**Data supplied**
----
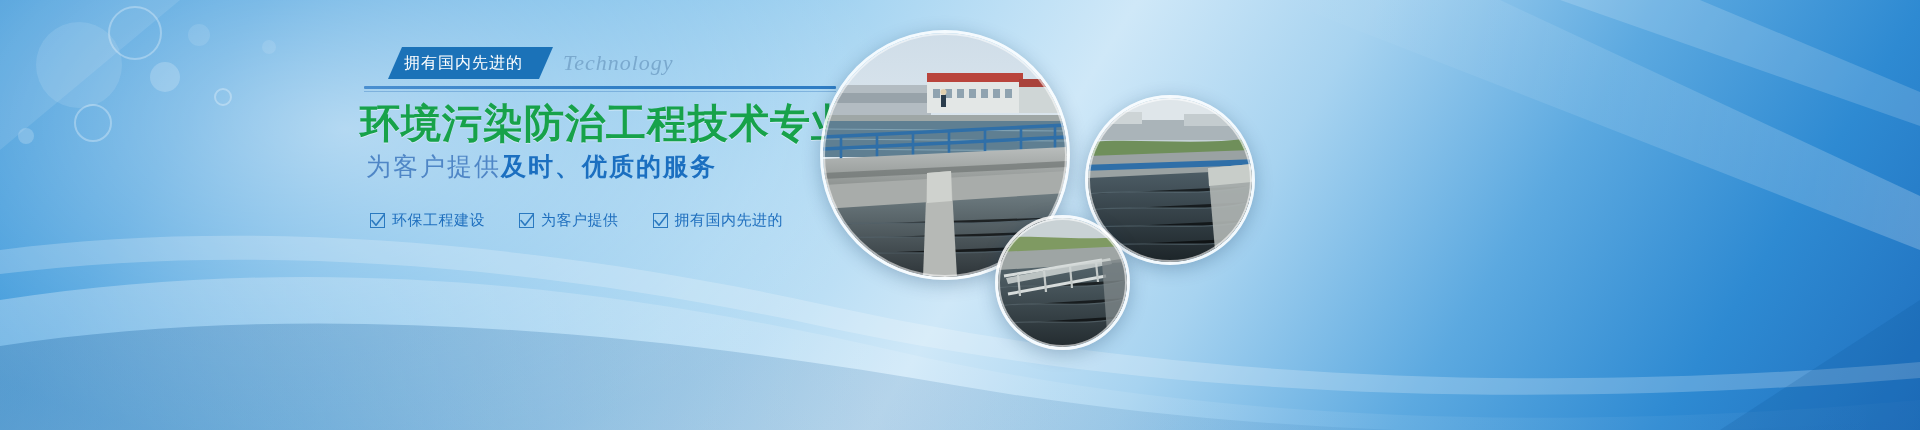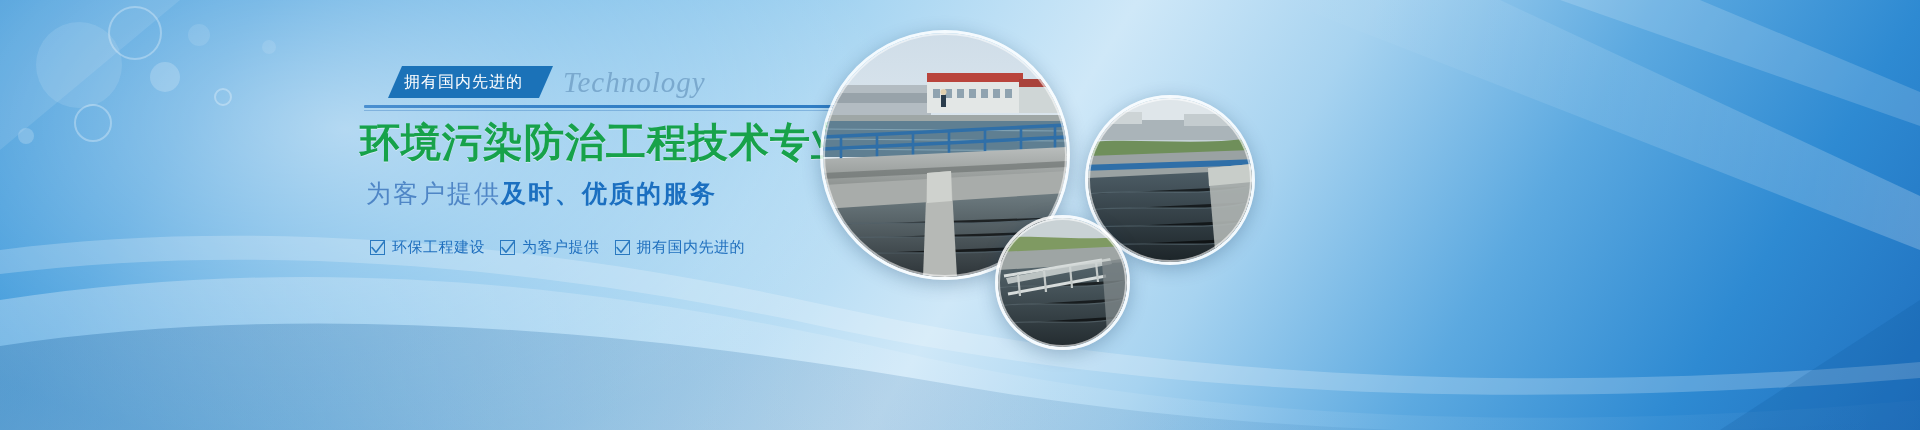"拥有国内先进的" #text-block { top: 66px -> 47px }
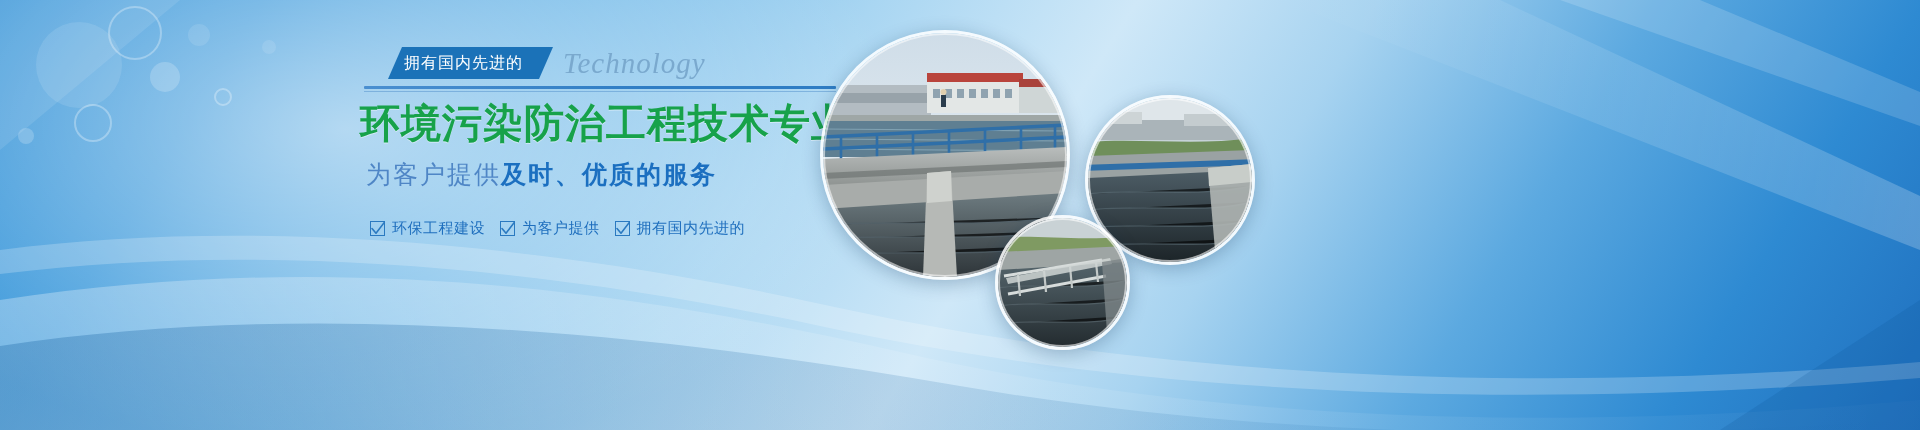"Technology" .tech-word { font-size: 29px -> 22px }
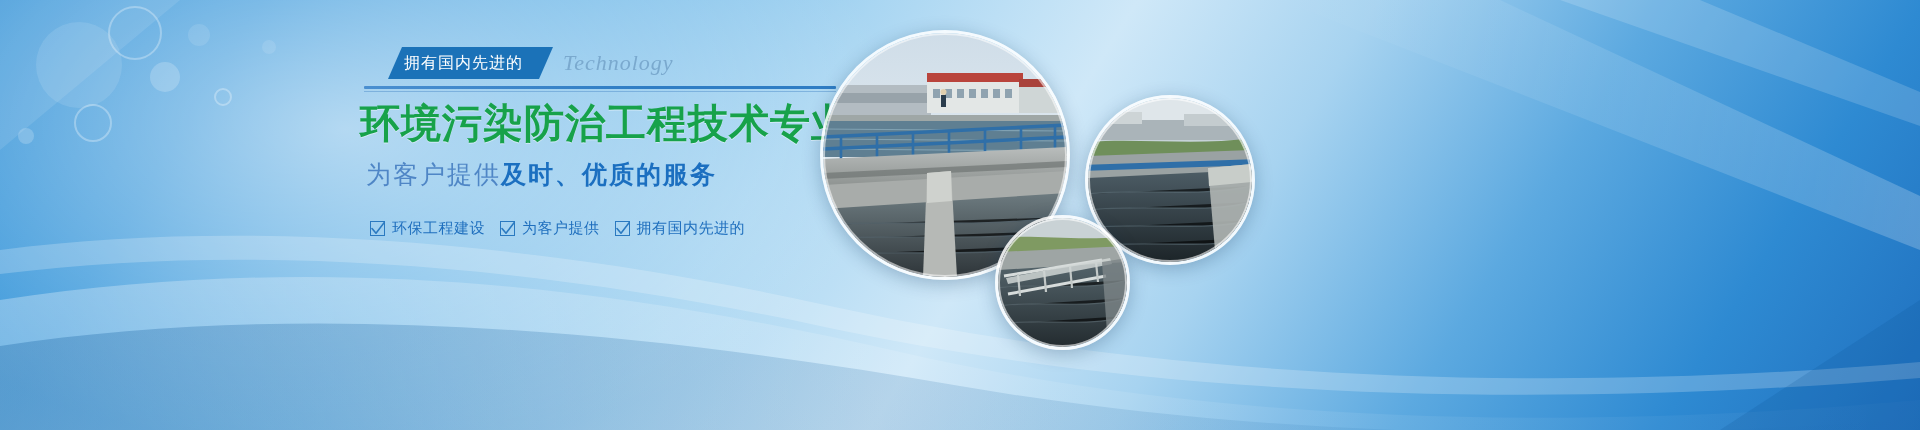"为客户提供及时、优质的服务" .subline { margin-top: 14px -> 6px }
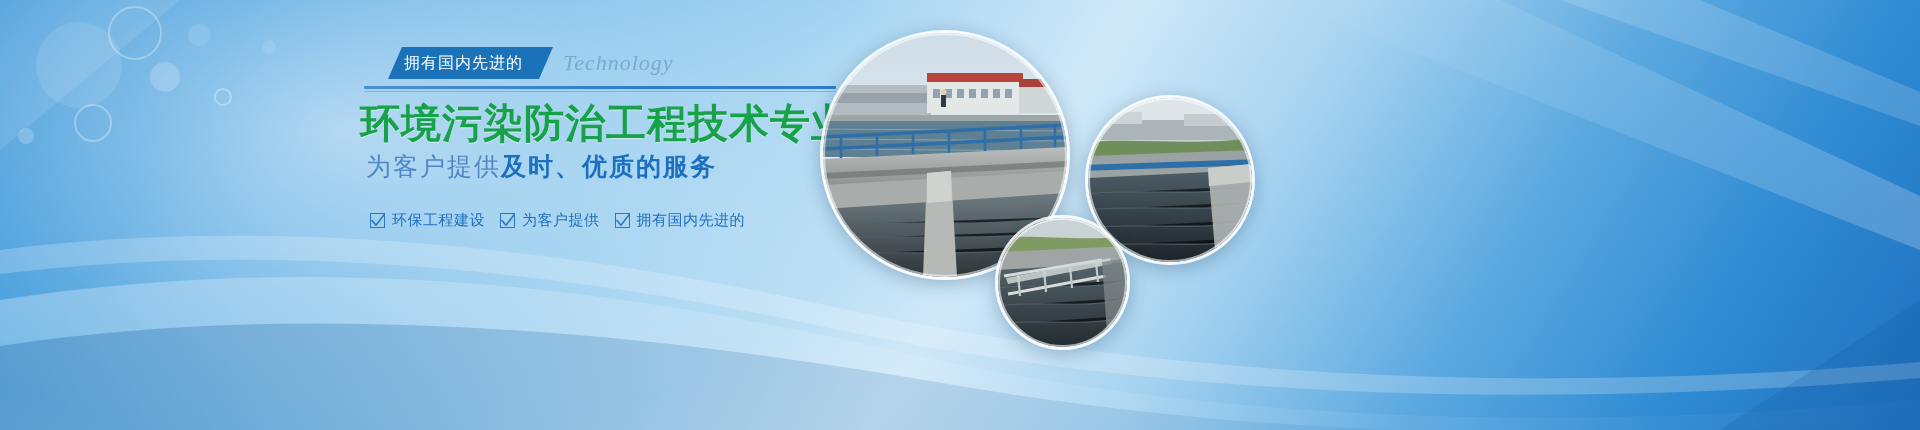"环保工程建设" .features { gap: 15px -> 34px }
----
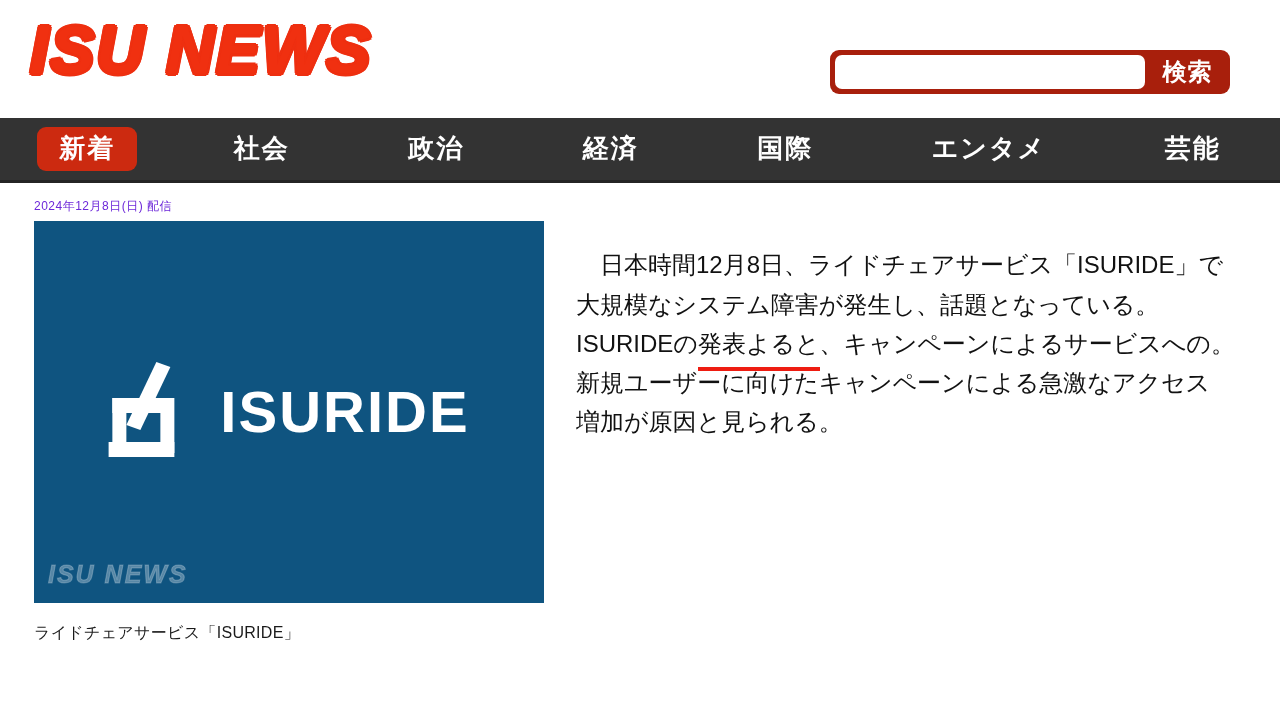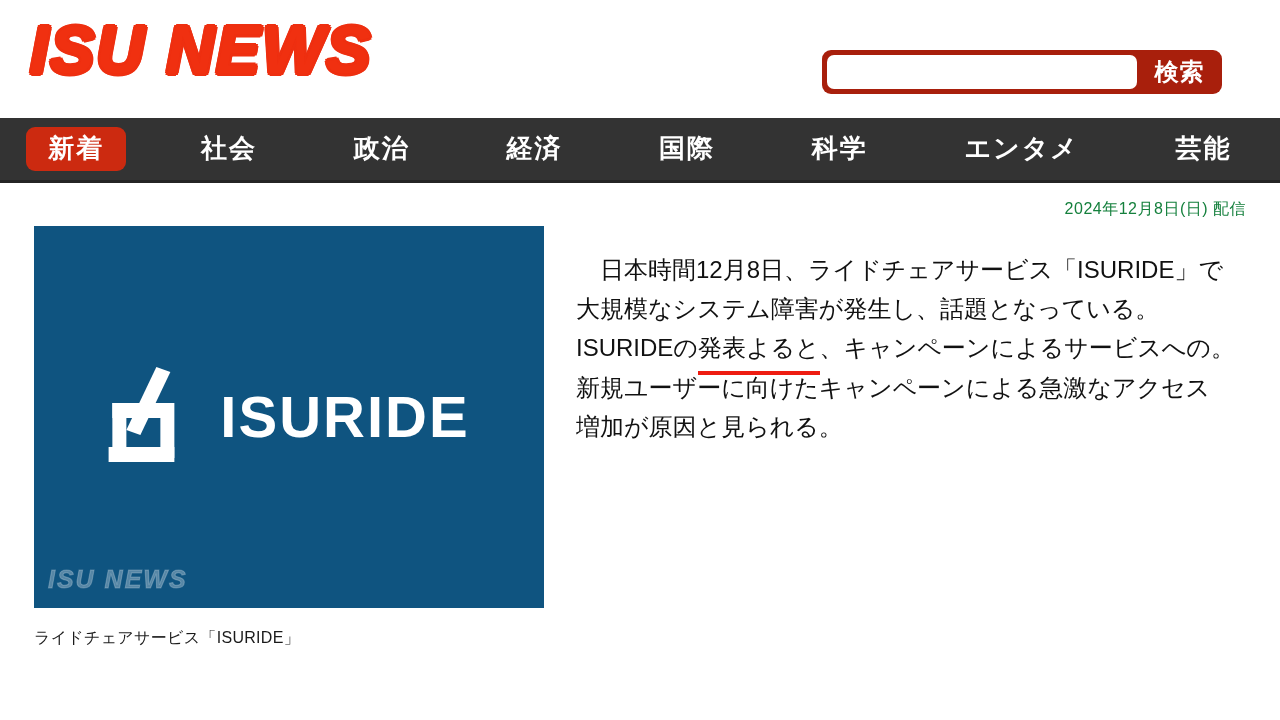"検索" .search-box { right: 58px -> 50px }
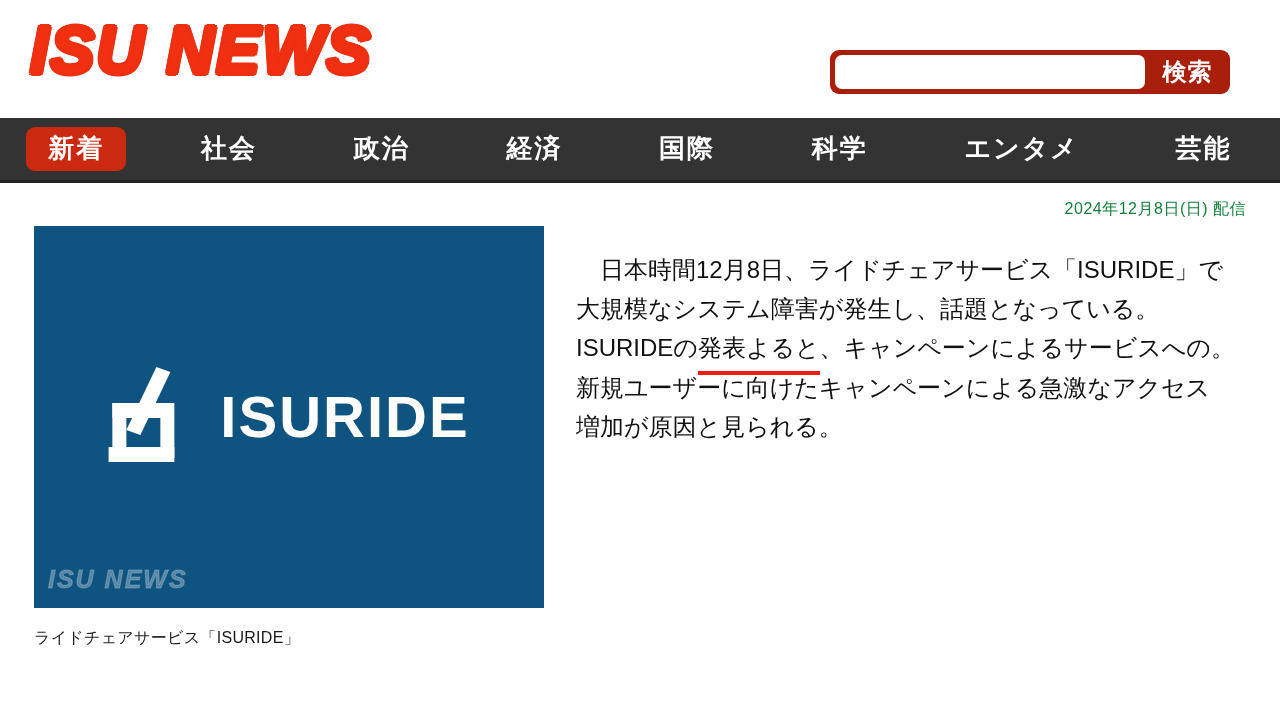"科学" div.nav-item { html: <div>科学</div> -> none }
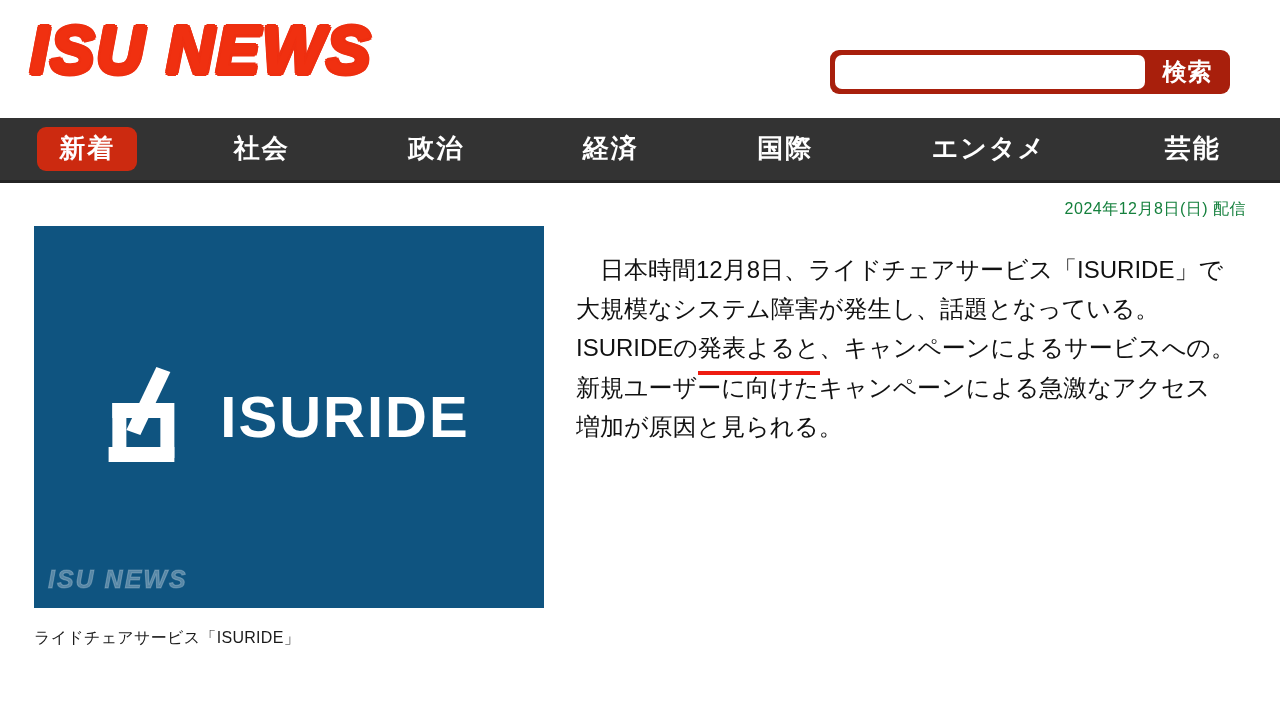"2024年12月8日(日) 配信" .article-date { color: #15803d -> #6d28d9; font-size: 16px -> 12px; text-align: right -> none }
----
**Your assignment**
Please repeat, exactly as written, the lines in the records above, starting with the one that has "html: <div>科学</div> ->" and going on through the one that has "color: #15803d ->". Pictures are to be left out.

**Solution for this task**
"科学" div.nav-item { html: <div>科学</div> -> none }
"2024年12月8日(日) 配信" .article-date { color: #15803d -> #6d28d9; font-size: 16px -> 12px; text-align: right -> none }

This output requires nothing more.